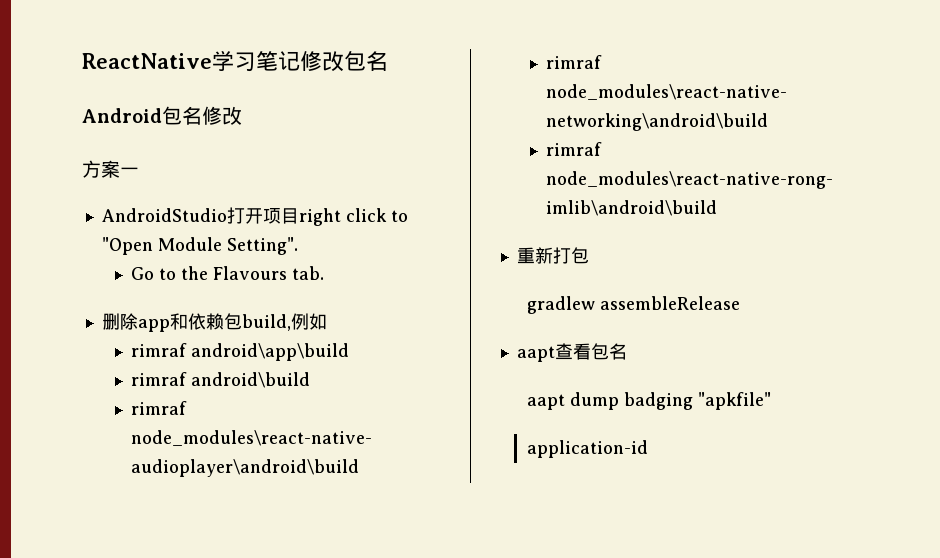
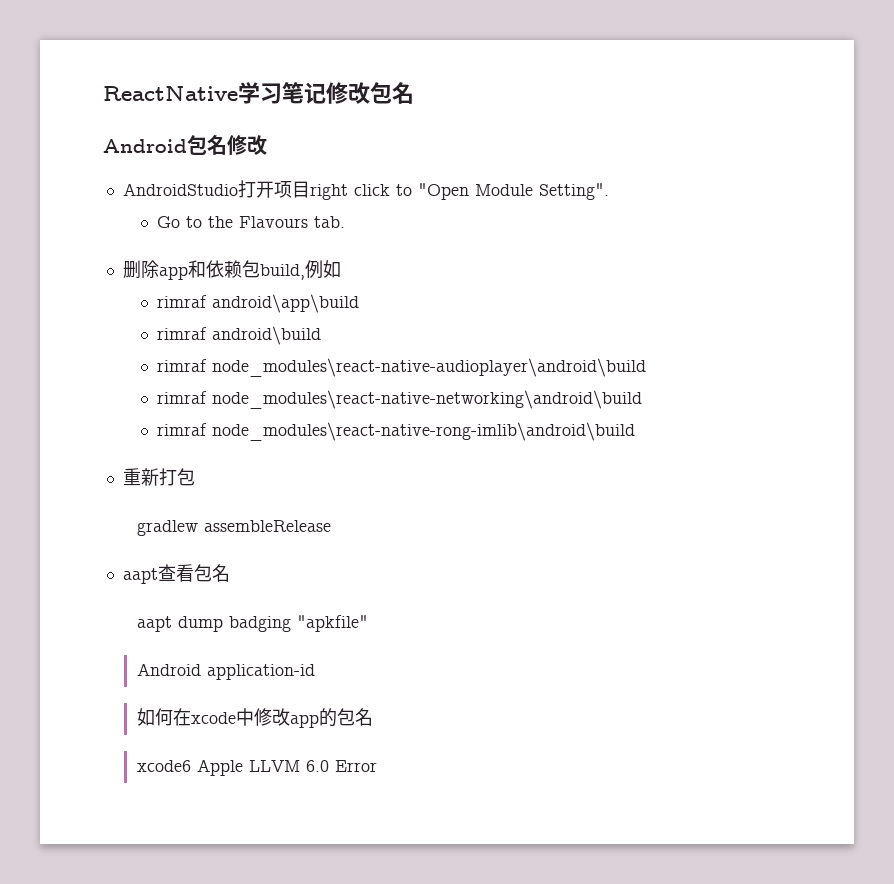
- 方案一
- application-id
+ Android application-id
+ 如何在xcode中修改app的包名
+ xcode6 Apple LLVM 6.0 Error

————

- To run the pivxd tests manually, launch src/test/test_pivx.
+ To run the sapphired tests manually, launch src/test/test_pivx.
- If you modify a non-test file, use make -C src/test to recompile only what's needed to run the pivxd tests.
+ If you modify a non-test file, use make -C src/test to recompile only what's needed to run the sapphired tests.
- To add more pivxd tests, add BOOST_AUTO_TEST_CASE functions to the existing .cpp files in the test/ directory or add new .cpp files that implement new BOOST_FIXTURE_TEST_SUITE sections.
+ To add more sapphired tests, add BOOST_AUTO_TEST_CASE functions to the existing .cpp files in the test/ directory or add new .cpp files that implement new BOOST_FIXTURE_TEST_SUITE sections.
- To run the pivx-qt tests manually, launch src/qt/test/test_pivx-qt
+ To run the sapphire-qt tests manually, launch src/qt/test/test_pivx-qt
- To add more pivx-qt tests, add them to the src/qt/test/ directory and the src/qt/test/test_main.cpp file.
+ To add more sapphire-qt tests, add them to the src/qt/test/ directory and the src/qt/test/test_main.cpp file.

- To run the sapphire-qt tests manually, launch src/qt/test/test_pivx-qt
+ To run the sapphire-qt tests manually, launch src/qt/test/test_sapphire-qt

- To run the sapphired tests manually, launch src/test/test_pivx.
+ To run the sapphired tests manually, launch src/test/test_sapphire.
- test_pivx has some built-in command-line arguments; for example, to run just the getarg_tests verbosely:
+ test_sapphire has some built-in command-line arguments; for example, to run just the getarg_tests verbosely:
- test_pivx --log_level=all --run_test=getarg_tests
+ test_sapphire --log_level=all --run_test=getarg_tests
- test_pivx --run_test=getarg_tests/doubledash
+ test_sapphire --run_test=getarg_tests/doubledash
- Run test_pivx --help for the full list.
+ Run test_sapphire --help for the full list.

————

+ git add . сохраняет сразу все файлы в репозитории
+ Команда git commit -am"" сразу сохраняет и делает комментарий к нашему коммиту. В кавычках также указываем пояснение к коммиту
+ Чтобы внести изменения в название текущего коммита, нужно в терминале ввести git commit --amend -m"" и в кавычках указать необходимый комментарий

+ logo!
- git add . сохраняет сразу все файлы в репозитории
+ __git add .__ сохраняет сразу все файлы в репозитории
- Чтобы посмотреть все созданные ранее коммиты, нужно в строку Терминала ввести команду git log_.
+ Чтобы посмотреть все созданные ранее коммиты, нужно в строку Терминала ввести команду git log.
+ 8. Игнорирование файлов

————

• Task item: Look above for the line with "manually, launch src/qt/test/test_sapphire-qt" and the line with "- test_pivx has". Write out those two lines and all the lines between them, exactly, and no others.

• Exercise solution:
+ To run the sapphire-qt tests manually, launch src/qt/test/test_sapphire-qt

- To run the sapphired tests manually, launch src/test/test_pivx.
+ To run the sapphired tests manually, launch src/test/test_sapphire.
- test_pivx has some built-in command-line arguments; for example, to run just the getarg_tests verbosely:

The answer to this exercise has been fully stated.